Using GPU or CPU kernel in C++ Extensions


I am currently working on porting parts of my functionality to C++.

In one of my functions I am iterating over a input tensor to produce two new output tensors.
For this I am using TensorIterator.

For the iteration I am using cpu_kernel_multiple_outputs, which works fine.
Now I try to include the logic for running on GPU, therefore I am using gpu_kernel_multiple_outputs.

Here a little code snippet:

// Check if running in CPU or GPU, based on input tensor
if (self.device(),type() == at:kCUDA) {
        iter, [=](int64_t a) -> std::tuple<int64_t, int64_t> { ... }
} else {
        iter, [=] GPU_LAMBDA (int64_t a) -> std::tuple<int64_t, int64_t> { ... }

To make this run I had to include: #include <ATen/native/cpu/Loops.h> for the cpu kernel
and #include <ATen/native/cuda/Loops.h>for the gpu kernel.

First of all, is this the right approach or am I including internals I should not be including?

Second, the import of the GPU kernel does not work, due to the missing <thrust/tuple.h> header, which looks like a external library.
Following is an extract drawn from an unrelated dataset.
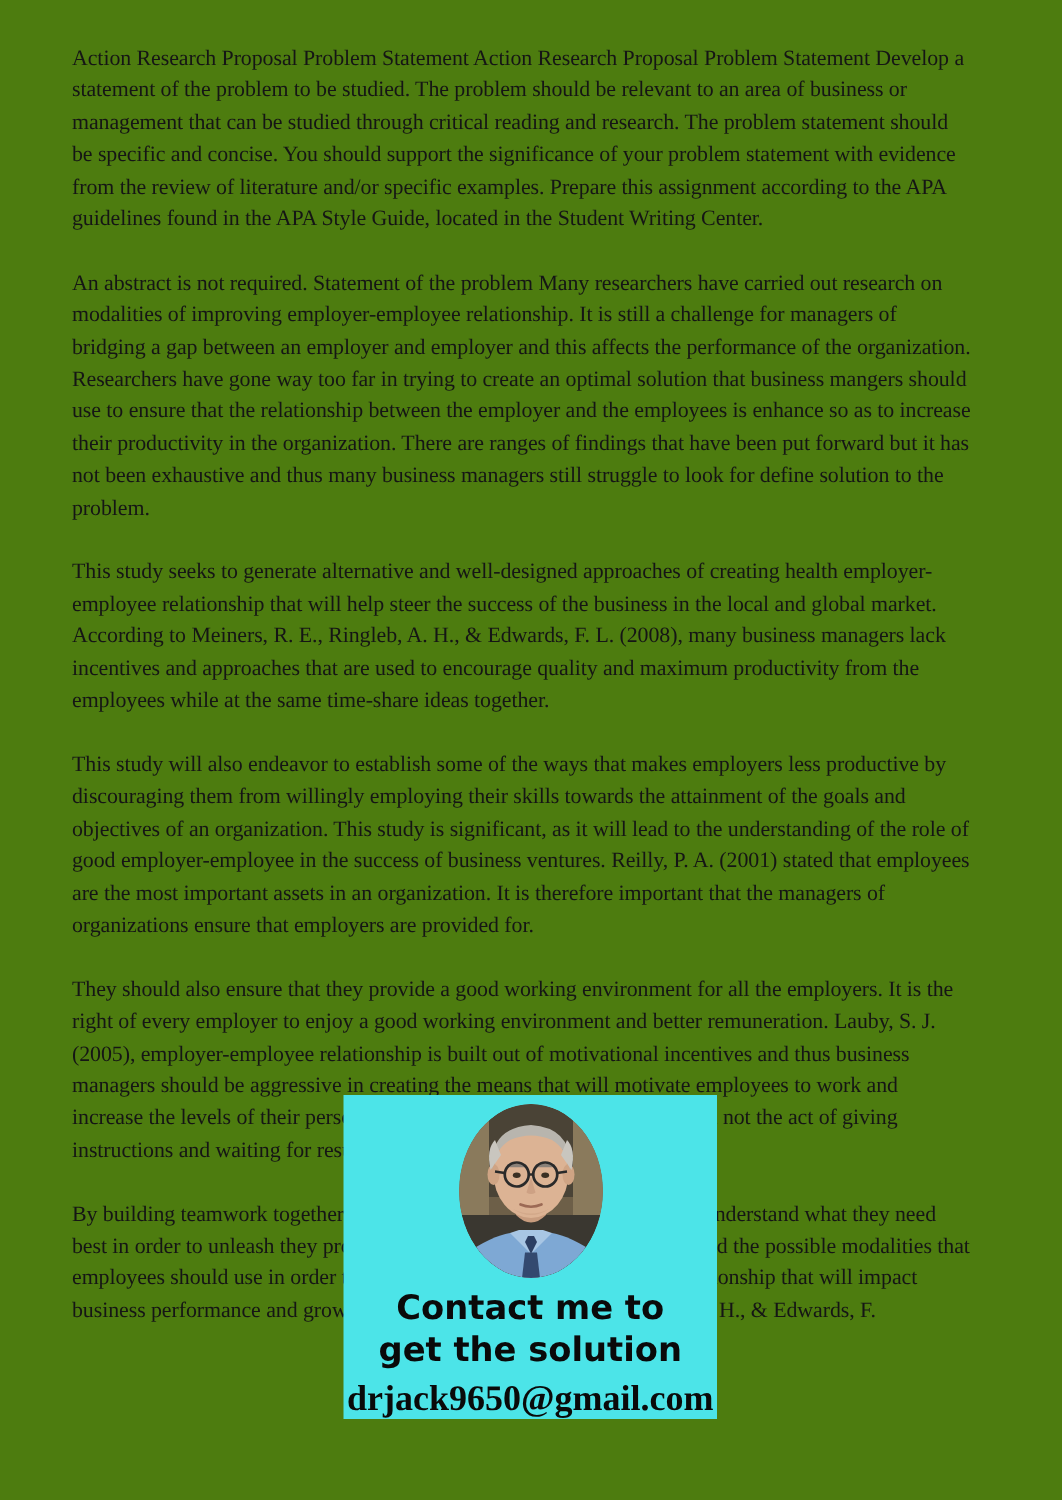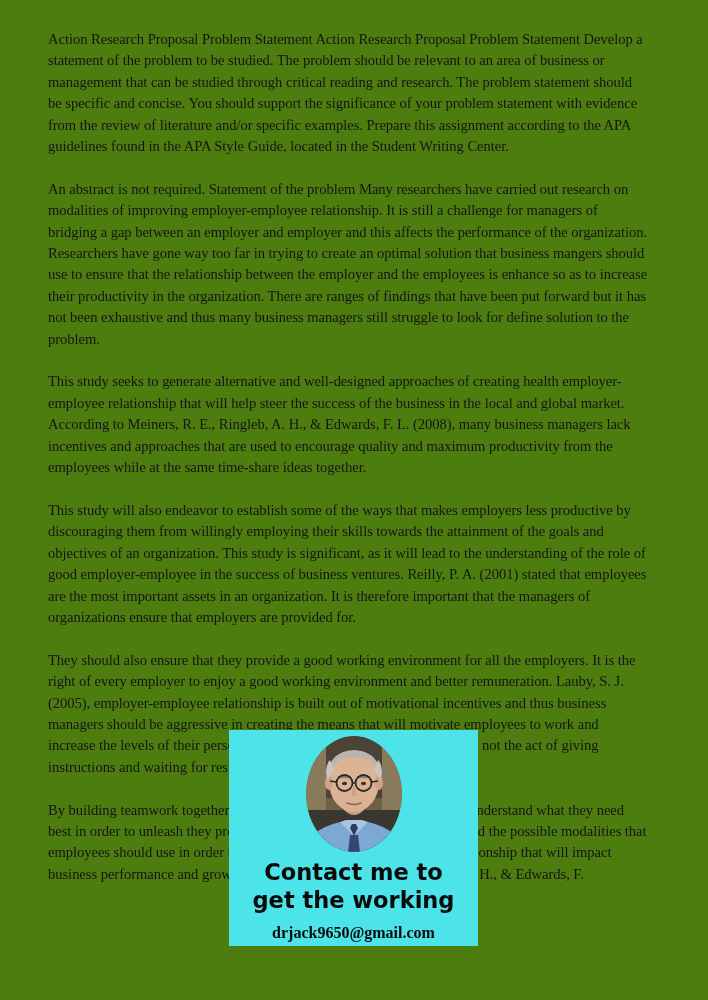"get the working" div.overlay-line { text: working -> solution }
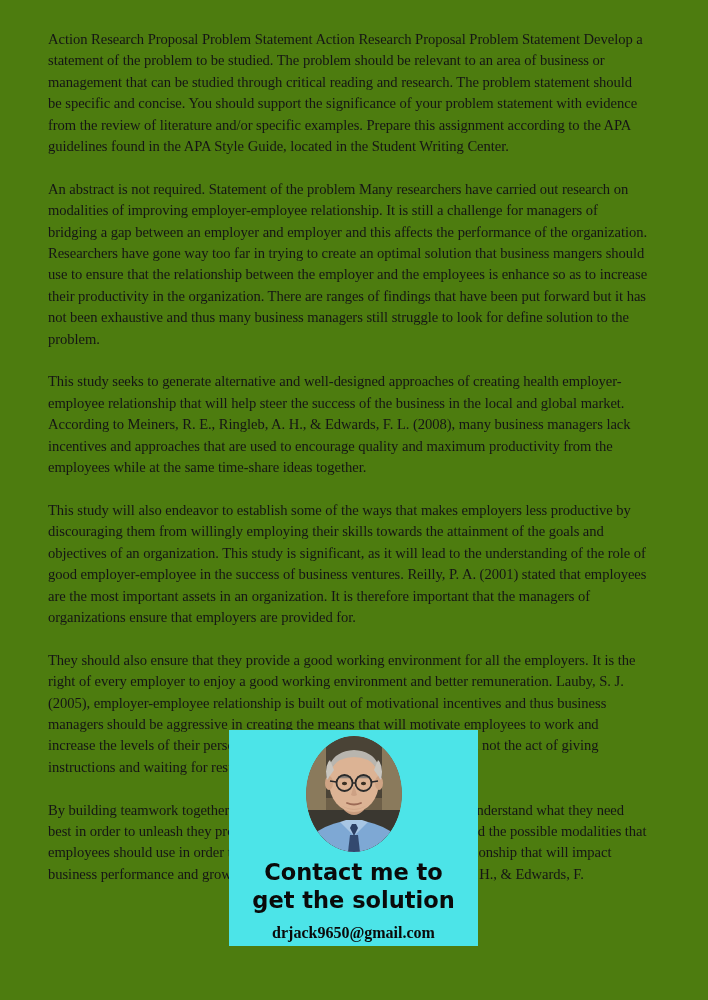"drjack9650@gmail.com" #contact-email { font-size: 16px -> 24px }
Do I manually have to include it to build the extension?

To be sure, here are all includes I am using:

#include <ATen/ATen.h>
#include <ATen/native/TensorIterator.h>
#include <ATen/native/cpu/Loops.h>
// #include <ATen/native/cuda/Loops.h>

#include <torch/extension.h>
#include <tuple>
#include <vector>

I am not a C++ developer, so please excuse me.

With best regards,